Revisiting 64-bit-ness in Visual Studio and elsewhere

[Due to popular interest I also wrote a piece that is "pro" 64 bits here]

The topic of 64-bit Visual Studio came up again in a tweet and, as usual, I held my ground on why it is the way it is.  Pretty predictable.  But it’s not really possible to answer questions about your position in a tweet, hence this posting.

I’m going to make some generalizations to make a point and you should really not use those generalizations to make specific conclusions about specific situations.  This is as usual in the spirit of giving approximately correct advice rather than writing a novel.

Let’s say I convert some program to a 64-bit instruction set from a 32-bit instruction set.  Even without knowing anything about the program I can say with pretty good confidence that the most probable thing that will happen that it will get bigger and slower.

“But Rico!
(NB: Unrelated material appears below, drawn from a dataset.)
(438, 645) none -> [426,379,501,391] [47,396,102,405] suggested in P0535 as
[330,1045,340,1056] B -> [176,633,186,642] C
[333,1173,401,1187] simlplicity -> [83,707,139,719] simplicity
More RAM better!  More bits better!”

In the immortal words of Sherman T. Potter: “Horse hucky!”

I’ve said this many times before, for the most part there is no space/speed trade-off.  Smaller IS Faster.  In fact, in a very real sense Space is King.  Or if you like Bigger is Slower.  Part of the reason we study space/speed tradeoffs is because they are exotic beasts and it’s important to understand how it is that using more memory, inherently more expensive, can strangely give you a speedup, and under what conditions that speedup actually persists.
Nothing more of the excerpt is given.